Coleção

Imaginação, fabulação e gesto poético

Obras que reinventam o real através da fabulação, da infância, do sonho e de gestos poéticos de criação.


Nesta coleção, o cinema se abre à fabulação como gesto poético e político. As obras reinventam o real por meio do sonho, da infância, da criação artística e de pequenas invenções do cotidiano.

A imaginação surge como resposta à insuficiência do real — não como fuga, mas como estratégia de sobrevivência sensível. Marta Consertadora de Guarda-chuva, Peixes Elétricos, AS MUSAS e Visagens e Visões constroem narrativas que transitam entre o cotidiano e o encantamento.

São filmes povoados por figuras criadoras — artistas, crianças, mulheres inventoras — que encontram no gesto poético a possibilidade de criar outros mundos possíveis.


AS MUSAS

Rosa Fernan desenvolve em”As Musas” uma reflexão sofisticada sobre criação artística e condições materiais de existência.

A protagonista Kelly navega entre o trabalho doméstico precarizado e o sonho de se tornar cantora de brega, gênero musical  marginalizado mas profundamente enraizado na cultura popular.

O filme recusa visões romantizadas da inspiração artística, mostrando como a criação é sempre atravessada por determinantes sociais e econômicos.

A “musa” que Kelly encontra não é entidade etérea, mas espelho de suas próprias possibilidades e limites.

A direção constrói um realismo social permeado de elementos simbólicos, onde o cotidiano e o imaginário se contaminam mutuamente.

É um retrato sensível da complexidade da subjetividade feminina na periferia.

Marta Consertadora de Guarda Chuva

Dannyel Leite constrói em Marta Consertadora de Guarda Chuva uma fábula política sobre economias alternativas e tesourização afetiva.

Marta, na sua simplicidade aparente, encarna resistência ativa à lógica da obsolescência programada que organiza o capitalismo contemporâneo.

Seu ofício – consertar guarda-chuvas – é gesto ao mesmo tempo técnico e simbólico: afirma que vale a pena reparar, que nem tudo precisa ser novo, que há saberes do cuidado que a modernização despreza mas que permanecem necessários.

O filme mostra como gestos aparentemente triviais tornam-se políticos quando realizados num contexto de precariedade.

A feira de Santa Branca revela-se espaço onde ainda é possível encontrar redes de solidariedade que funcionam nas bordas do mercado formal.

Peixes elétricos

Pedro H. Machado constrói em Peixes Elétricos uma parábola surrealista que desnaturaliza a violência cotidiana do consumo de carne através do absurdo.

A premissa – adotar um peixe sentiente para salvá-lo de virar jantar – permite explorar as contradições morais de nossas relações com animais não-humanos.

O filme personifica o peixe, tornando-o sujeito de terror diante de seu próprio destino como alimento, e assim explicita a cisão psicológica que nos permite amar certos animais enquanto devoramos outros.

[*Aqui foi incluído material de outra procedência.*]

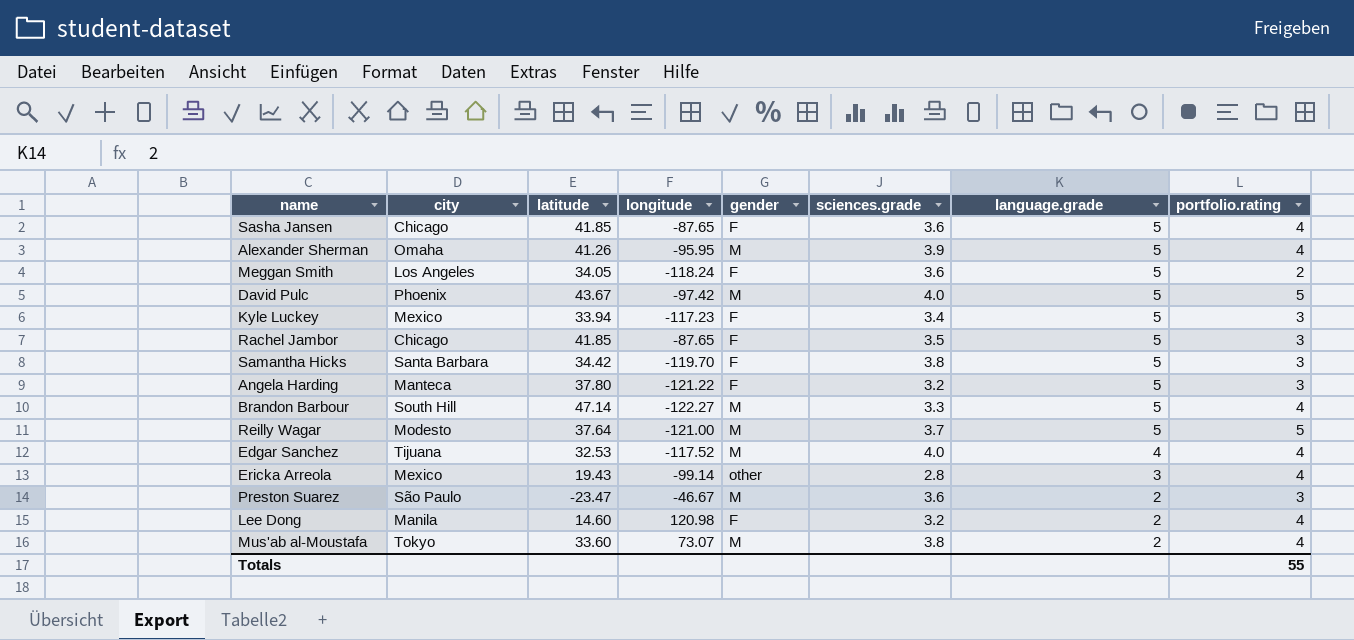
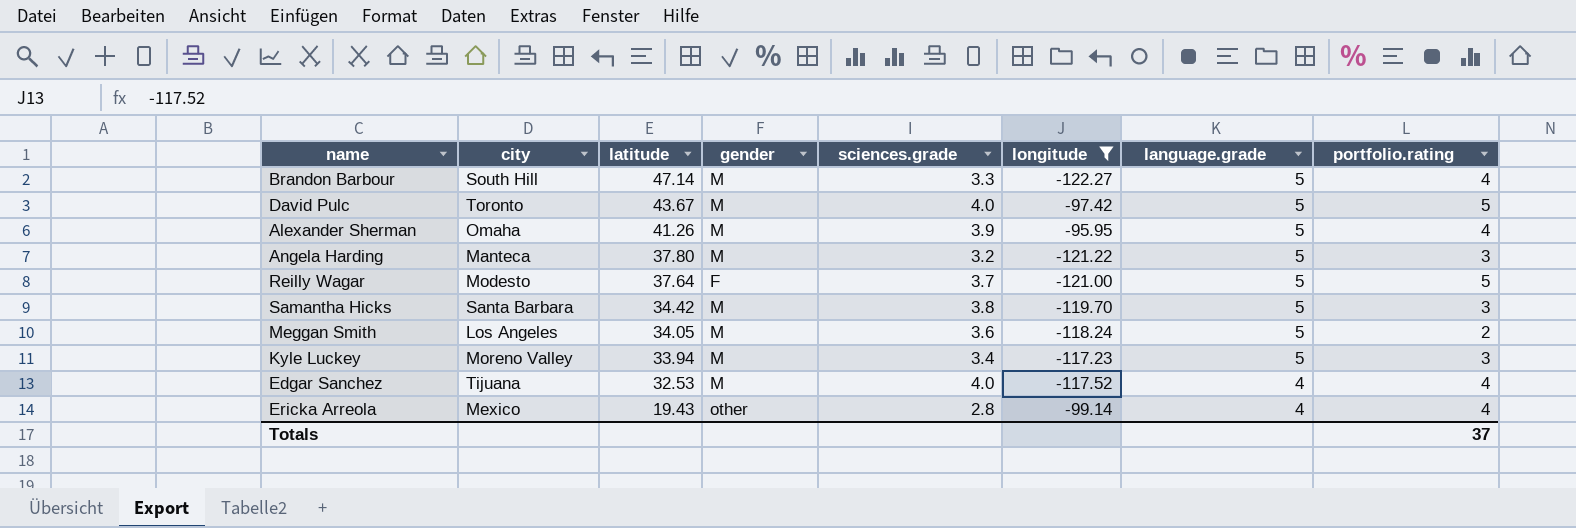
filter: none -> longitude <= -95.95
row order: language.grade descending -> latitude descending
column longitude | position: 4 -> 6
David Pulc | city: Phoenix -> Toronto
Angela Harding | gender: F -> M
Reilly Wagar | gender: M -> F
Samantha Hicks | gender: F -> M
Meggan Smith | gender: F -> M
Kyle Luckey | city: Mexico -> Moreno Valley
Kyle Luckey | gender: F -> M
Ericka Arreola | language.grade: 3 -> 4
Totals | portfolio.rating: 55 -> 37

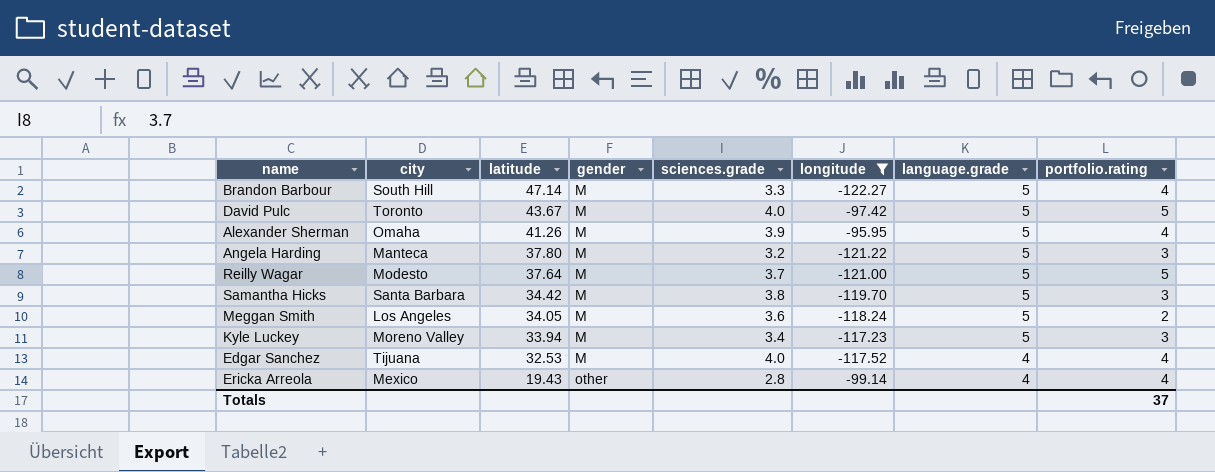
Reilly Wagar | gender: F -> M

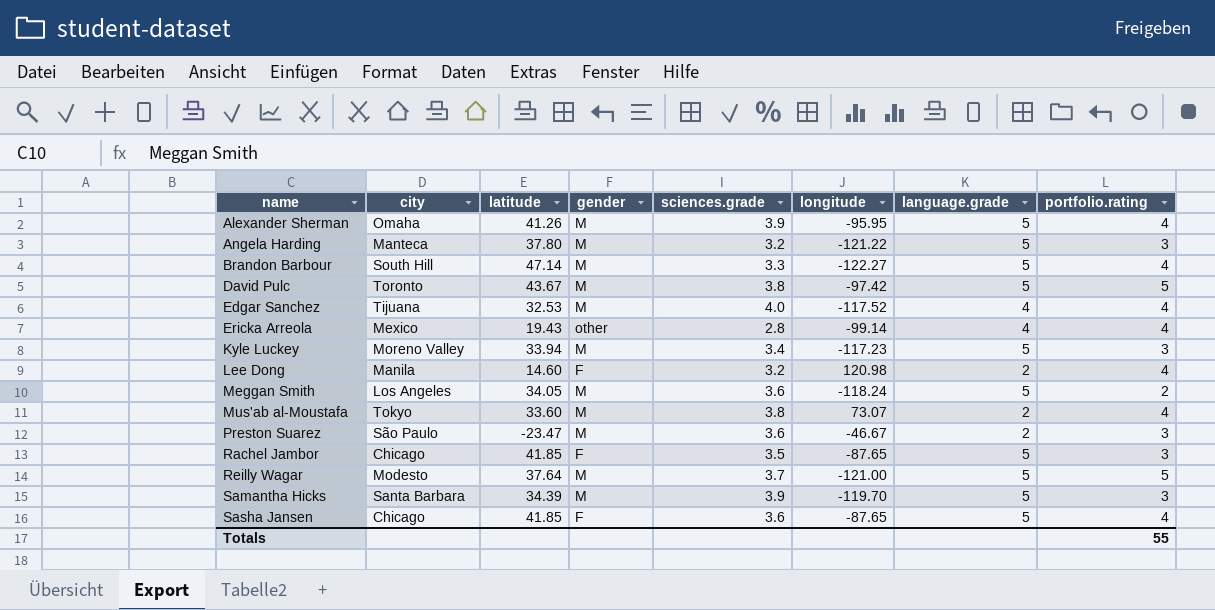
filter: longitude <= -95.95 -> none
row order: latitude descending -> name ascending
David Pulc | sciences.grade: 4.0 -> 3.8
Samantha Hicks | latitude: 34.42 -> 34.39
Samantha Hicks | sciences.grade: 3.8 -> 3.9
Totals | portfolio.rating: 37 -> 55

O contexto queer da relação principal não é acidental: pessoas dissidentes sexuais sabem o que é ter a própria existência tratada como mercadoria, como corpo disponível para consumo alheio.

O surrealismo da situação revela-se menos absurdo que a normalidade que permite matar sem pensar.

Visagens e Visões

Em Visagens e Visões, Rod Rodrigues transforma o táxi noturno em dispositivo narrativo que permite acessar Belém através de suas múltiplas perspectivas irreconciliáveis.

Durante a corrida, o taxista conta à passageira casos estranhos ocorridos em diferentes bairros, e cada relato revela não apenas eventos insólitos mas cosmovisões distintas sobre a cidade.

O filme compreende que não há uma Belém verdadeira a ser capturada, mas tantas Belém quantas são as experiências de quem a habita.

As “visagens” (termo amazônico para aparições) e “visões” do título não se opõem: toda visão é também visagem, construção parcial e afetivamente marcada do real.

O sobrenatural que emerge nas histórias não é exceção à realidade cotidiana, mas sua verdade mais profunda na Amazônia, onde as fronteiras entre material e espiritual são permanentemente renegociadas.

O Quarto de André

Thiago Barba constrói em O Quarto de André um retrato sensível e sem condescendência da infância.

André, com sua imaginação apurada (ou capacidade de ver coisas que adultos não veem), usa o quarto simultaneamente como refúgio e prisão.

Para uma criança o espaço privado torna-se ambivalente: único lugar de segurança, mas também isolamento imposto pela hostilidade externa.

Barba leva a sério tanto o medo quanto a imaginação de seu protagonista, tratando seu universo interior não como fantasia infantil inocente, mas como realidade legítima e estrategicamente necessária para a sobrevivência psíquica.

O filme termina na tensão fundamental entre desejo de proteção e necessidade de existir no mundo com todos os riscos que isso implica.